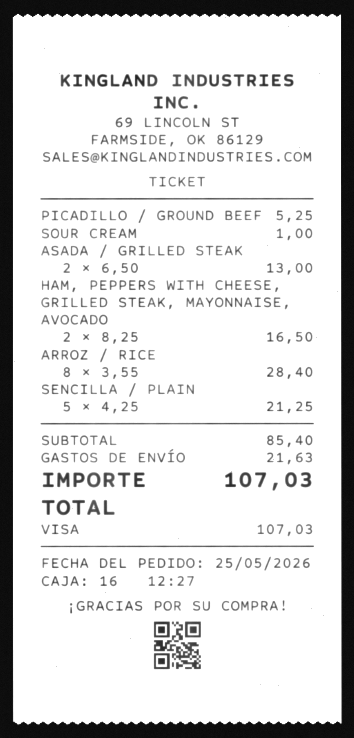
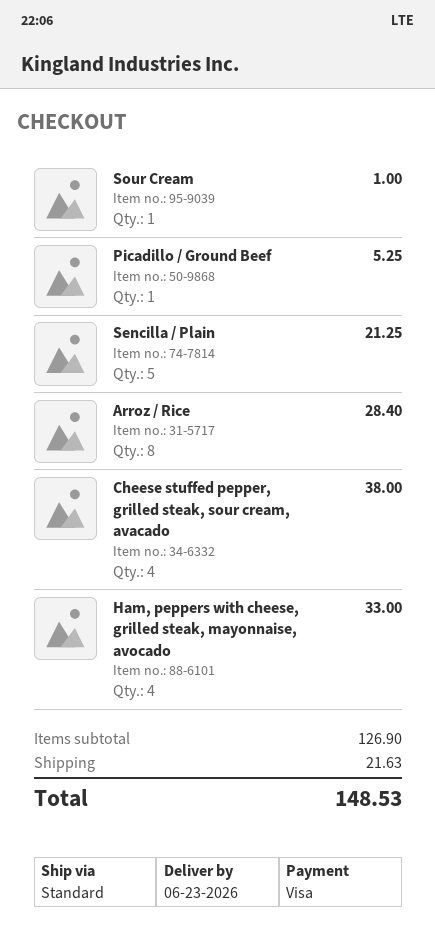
ASADA / GRILLED STEAK: 2 for 13.00 -> none
HAM, PEPPERS WITH CHEESE, GRILLED STEAK, MAYONNAISE, AVOCADO: 2 for 16.50 -> 4 for 33.00
Cheese stuffed pepper, grilled steak, sour cream, avacado: none -> 4 for 38.00
subtotal: 85.40 -> 126.90
total: 107.03 -> 148.53

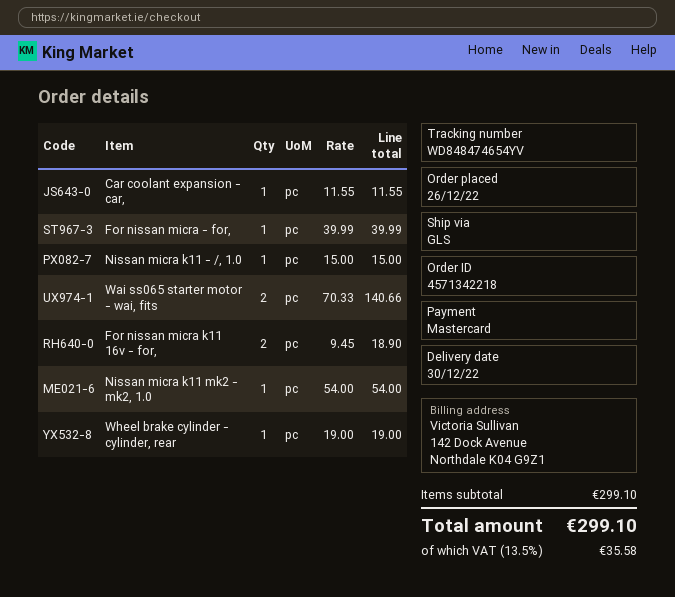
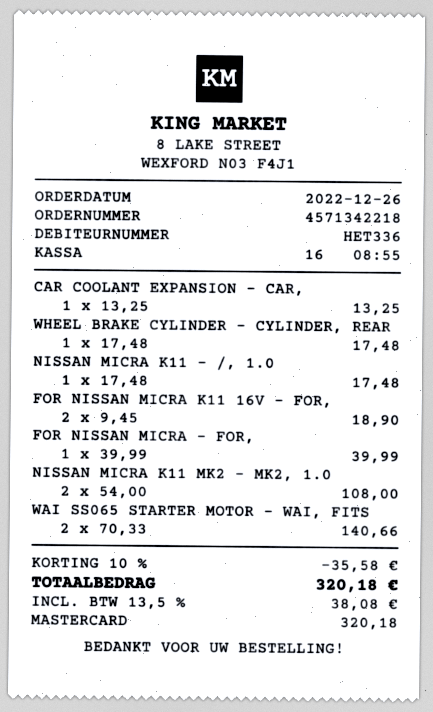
Car coolant expansion - car,: 1 x 11.55 = 11.55 -> 1 x 13.25 = 13.25
Nissan micra k11 - /, 1.0: 1 x 15.00 = 15.00 -> 1 x 17.48 = 17.48
Nissan micra k11 mk2 - mk2, 1.0: 1 x 54.00 = 54.00 -> 2 x 54.00 = 108.00
Wheel brake cylinder - cylinder, rear: 1 x 19.00 = 19.00 -> 1 x 17.48 = 17.48
discount: none -> 10% = 35.58
tax: 13.5% = 35.58 -> 13.5% = 38.08
total: 299.10 -> 320.18

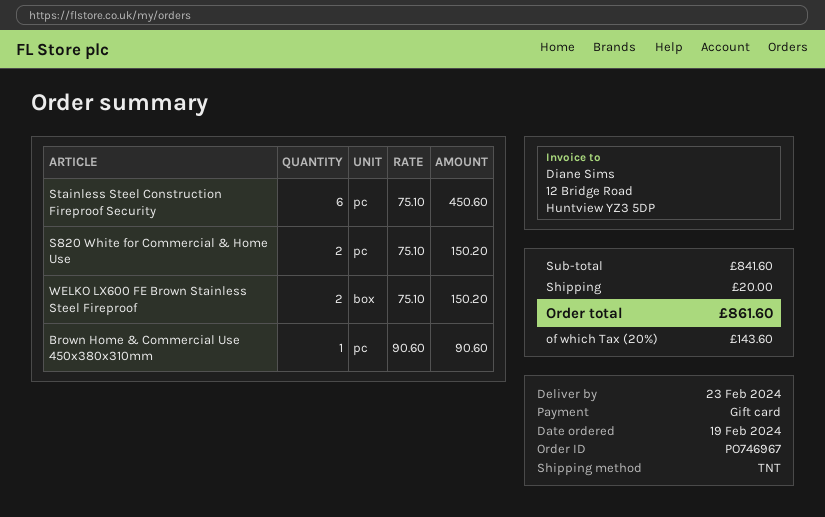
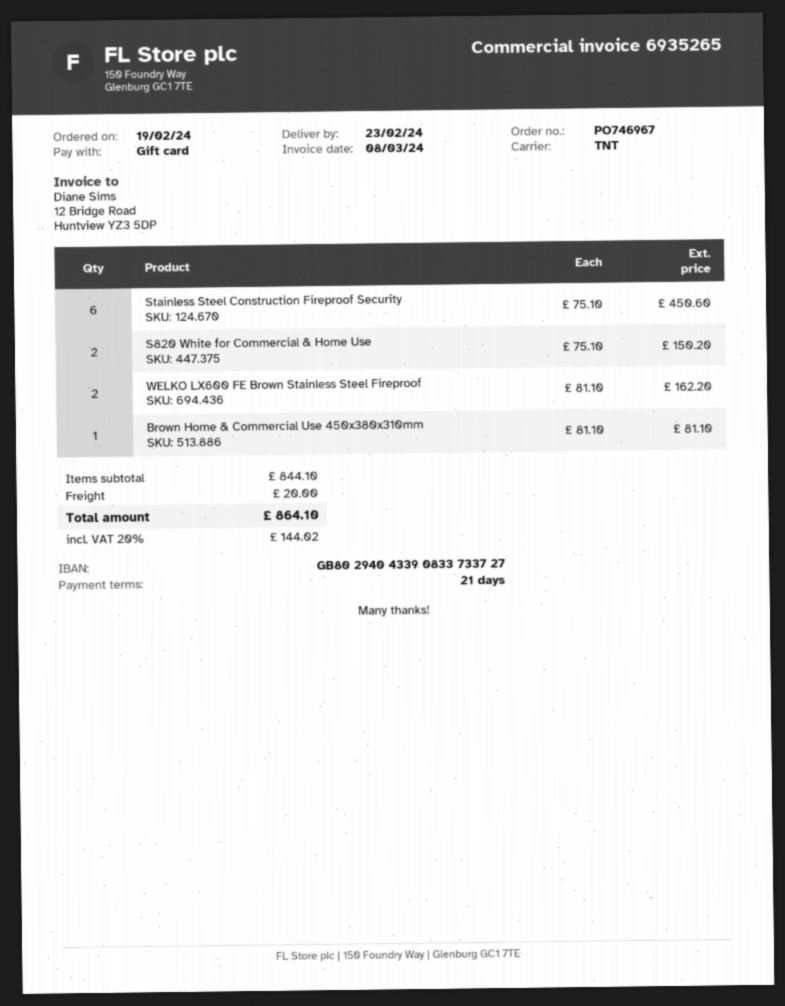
WELKO LX600 FE Brown Stainless Steel Fireproof: 2 x 75.10 = 150.20 -> 2 x 81.10 = 162.20
Brown Home & Commercial Use 450x380x310mm: 1 x 90.60 = 90.60 -> 1 x 81.10 = 81.10
subtotal: 841.60 -> 844.10
tax: 20% = 143.60 -> 20% = 144.02
total: 861.60 -> 864.10

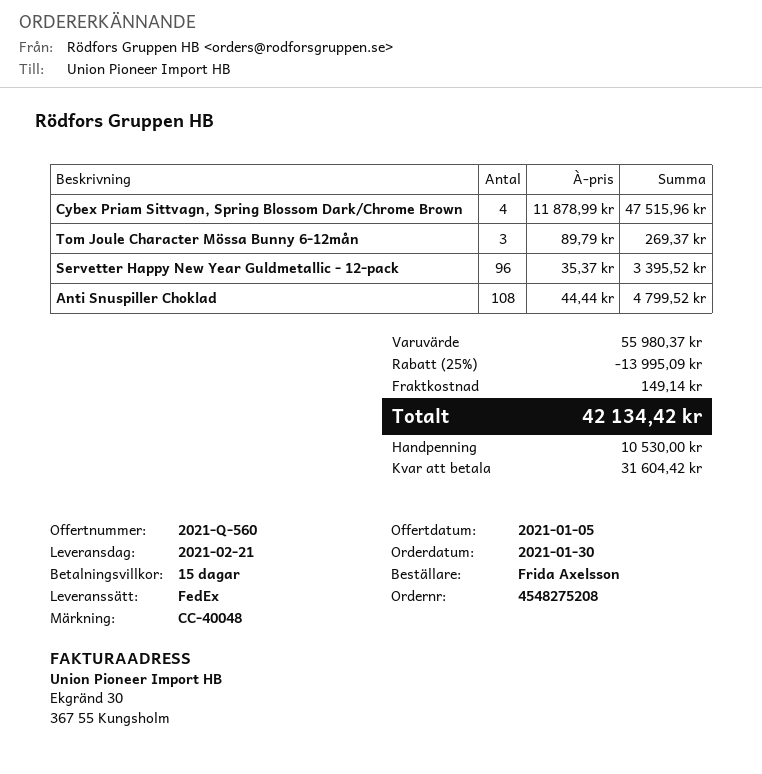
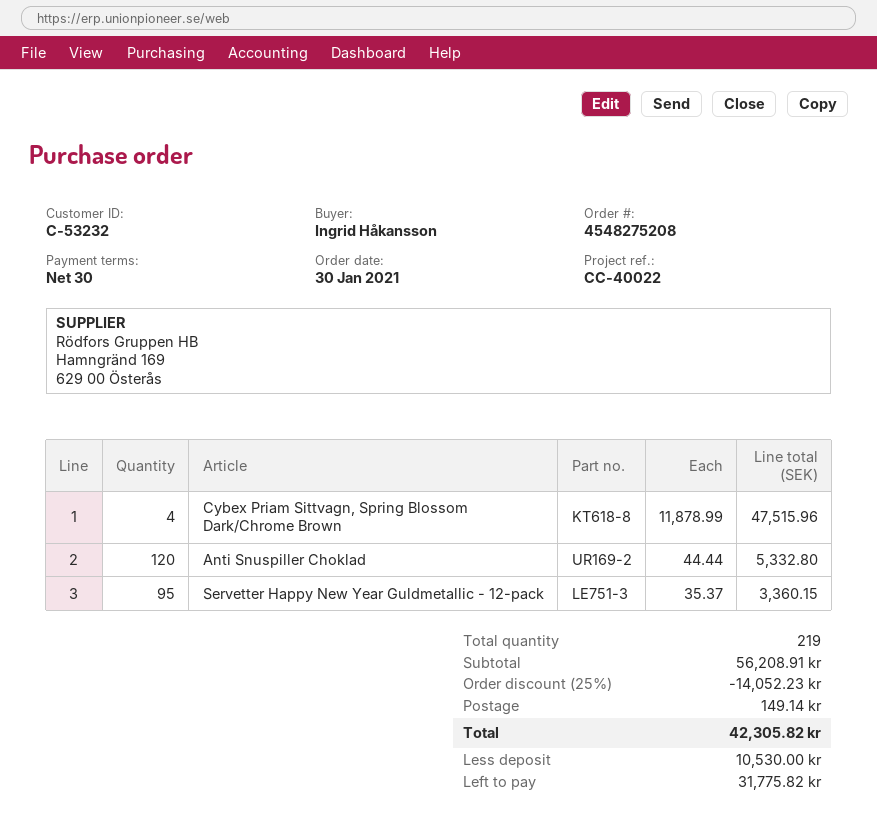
payment terms: 15 days -> 30 days
reference: CC-40048 -> CC-40022
ordered by: Frida Axelsson -> Ingrid Håkansson
Tom Joule Character Mössa Bunny 6-12mån: 3 x 89.79 = 269.37 -> none
Servetter Happy New Year Guldmetallic - 12-pack: 96 x 35.37 = 3395.52 -> 95 x 35.37 = 3360.15
Anti Snuspiller Choklad: 108 x 44.44 = 4799.52 -> 120 x 44.44 = 5332.80
subtotal: 55980.37 -> 56208.91
discount: 25% = 13995.09 -> 25% = 14052.23
total: 42134.42 -> 42305.82
balance: 31604.42 -> 31775.82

> What you need to do: Retype nothing except the lines from the first line of the listing above through the line with "total: 299.10 -> 320.18", exactly as they stand, and no pictures.

> Response:
ASADA / GRILLED STEAK: 2 for 13.00 -> none
HAM, PEPPERS WITH CHEESE, GRILLED STEAK, MAYONNAISE, AVOCADO: 2 for 16.50 -> 4 for 33.00
Cheese stuffed pepper, grilled steak, sour cream, avacado: none -> 4 for 38.00
subtotal: 85.40 -> 126.90
total: 107.03 -> 148.53

Car coolant expansion - car,: 1 x 11.55 = 11.55 -> 1 x 13.25 = 13.25
Nissan micra k11 - /, 1.0: 1 x 15.00 = 15.00 -> 1 x 17.48 = 17.48
Nissan micra k11 mk2 - mk2, 1.0: 1 x 54.00 = 54.00 -> 2 x 54.00 = 108.00
Wheel brake cylinder - cylinder, rear: 1 x 19.00 = 19.00 -> 1 x 17.48 = 17.48
discount: none -> 10% = 35.58
tax: 13.5% = 35.58 -> 13.5% = 38.08
total: 299.10 -> 320.18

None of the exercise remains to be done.